Data supplied:
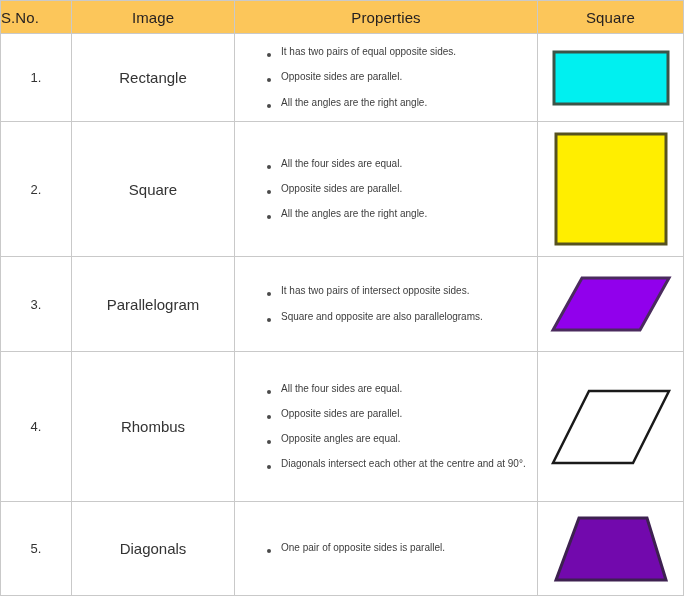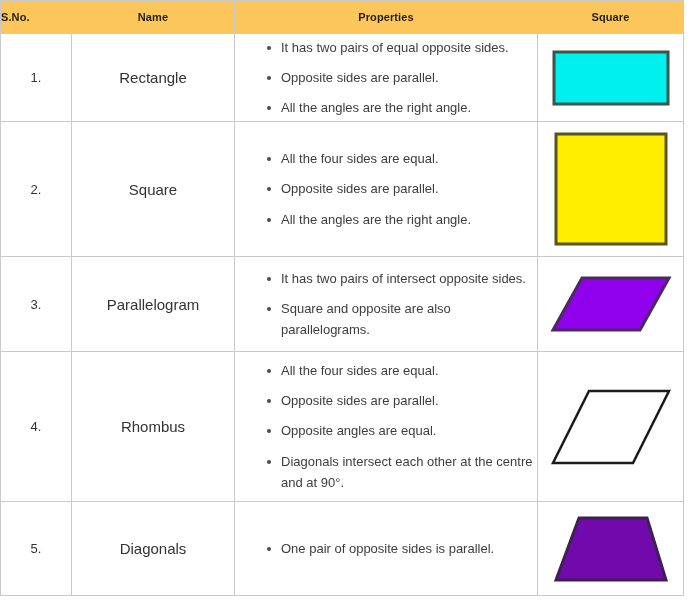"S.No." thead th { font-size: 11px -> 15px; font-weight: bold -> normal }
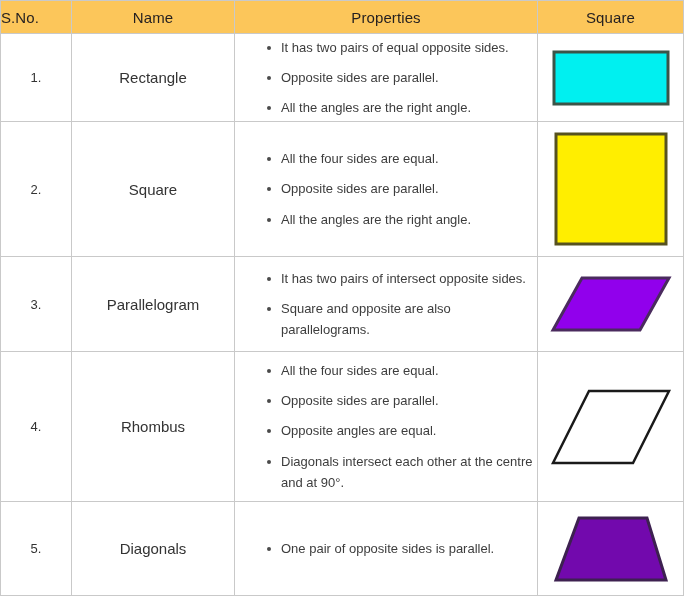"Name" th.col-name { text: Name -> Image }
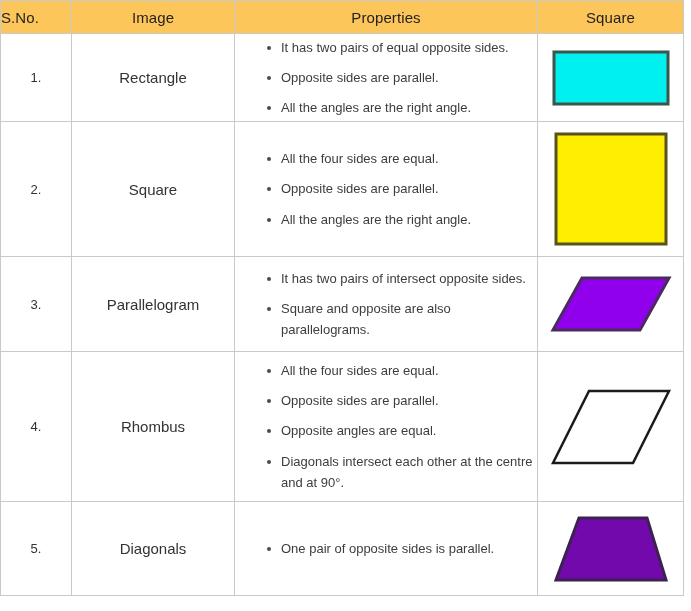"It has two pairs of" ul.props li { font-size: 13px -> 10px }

==

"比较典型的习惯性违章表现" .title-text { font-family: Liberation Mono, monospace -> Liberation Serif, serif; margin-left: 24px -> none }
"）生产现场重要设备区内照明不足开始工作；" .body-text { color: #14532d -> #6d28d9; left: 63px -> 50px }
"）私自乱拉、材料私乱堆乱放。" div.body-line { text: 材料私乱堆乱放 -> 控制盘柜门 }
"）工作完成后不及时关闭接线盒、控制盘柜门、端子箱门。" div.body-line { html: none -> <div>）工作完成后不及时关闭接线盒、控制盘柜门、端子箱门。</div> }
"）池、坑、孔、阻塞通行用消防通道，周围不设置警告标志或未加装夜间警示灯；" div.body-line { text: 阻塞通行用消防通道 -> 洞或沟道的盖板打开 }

==

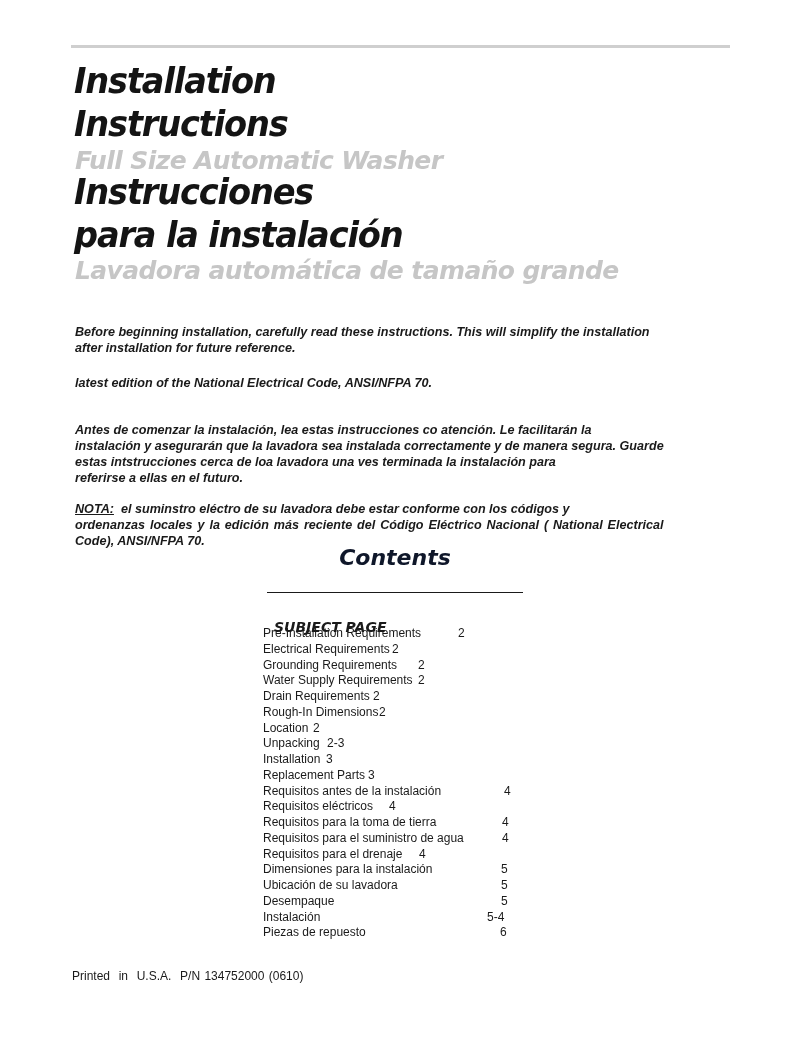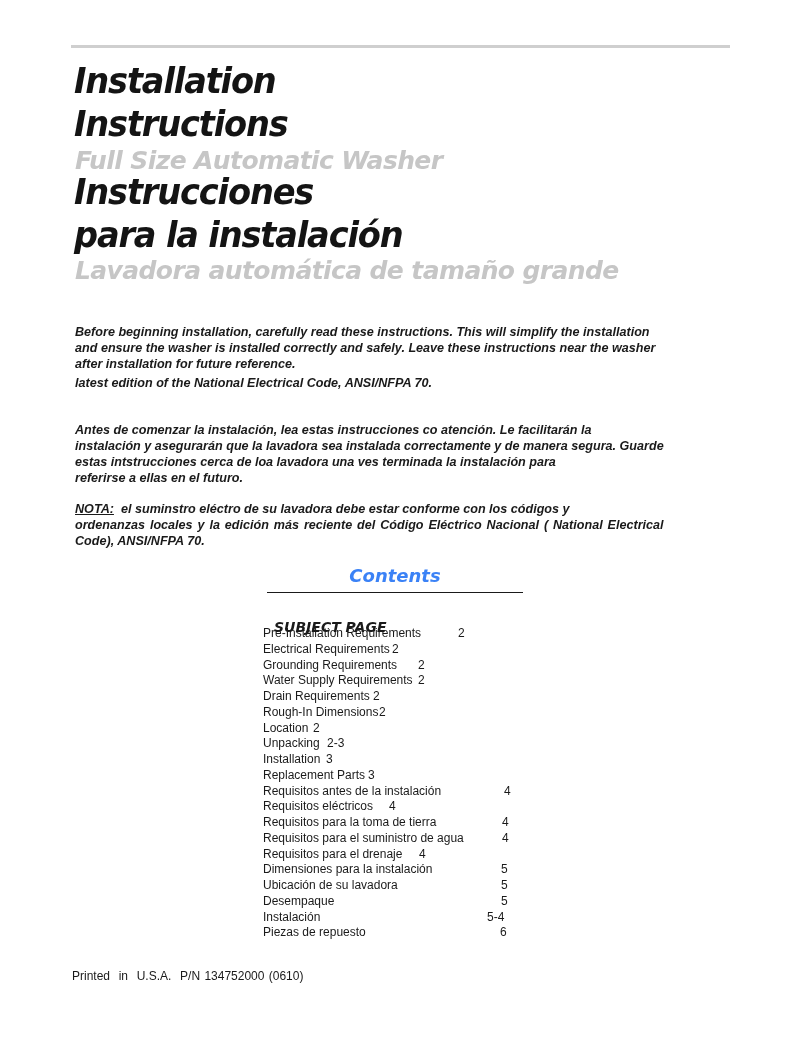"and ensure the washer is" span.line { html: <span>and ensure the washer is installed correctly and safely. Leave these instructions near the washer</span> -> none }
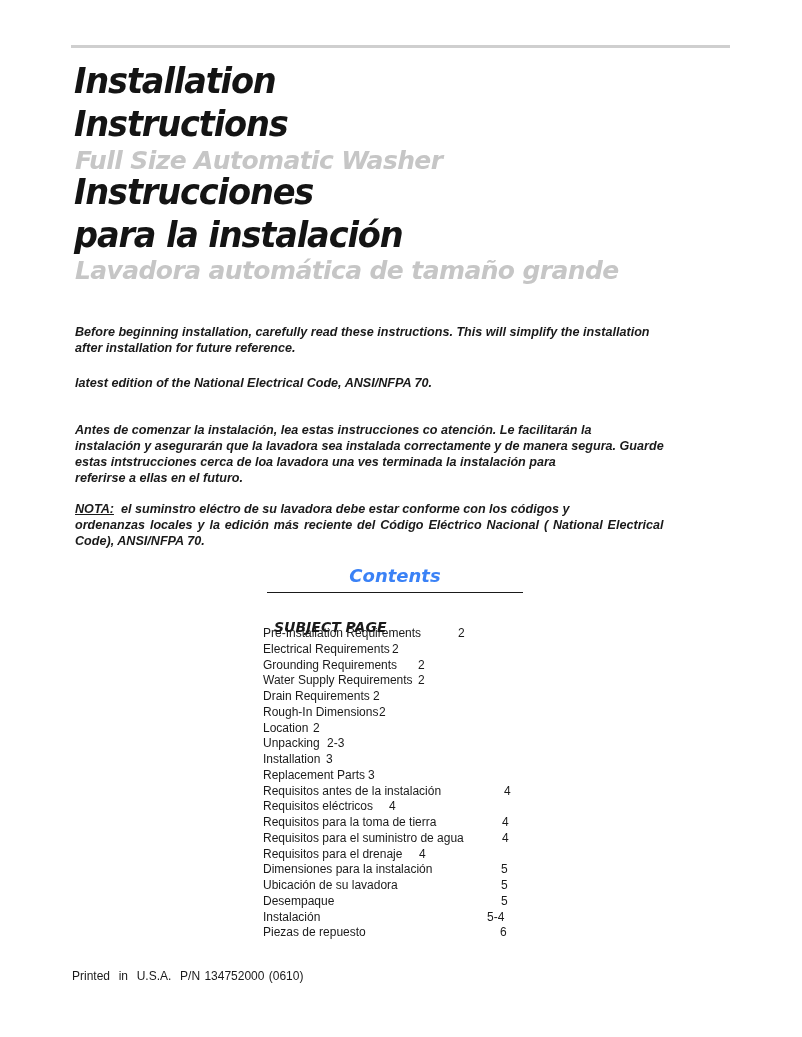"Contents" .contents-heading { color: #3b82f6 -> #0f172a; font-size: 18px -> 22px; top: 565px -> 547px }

Problem details:
Range to copy from the listing above: the line containing "font-size: 11px ->" down to the line containing "has two pairs", both included. Reproduce it exactly, minus the pictures, and add nothing.

Result for this exercise:
"S.No." thead th { font-size: 11px -> 15px; font-weight: bold -> normal }
"Name" th.col-name { text: Name -> Image }
"It has two pairs of" ul.props li { font-size: 13px -> 10px }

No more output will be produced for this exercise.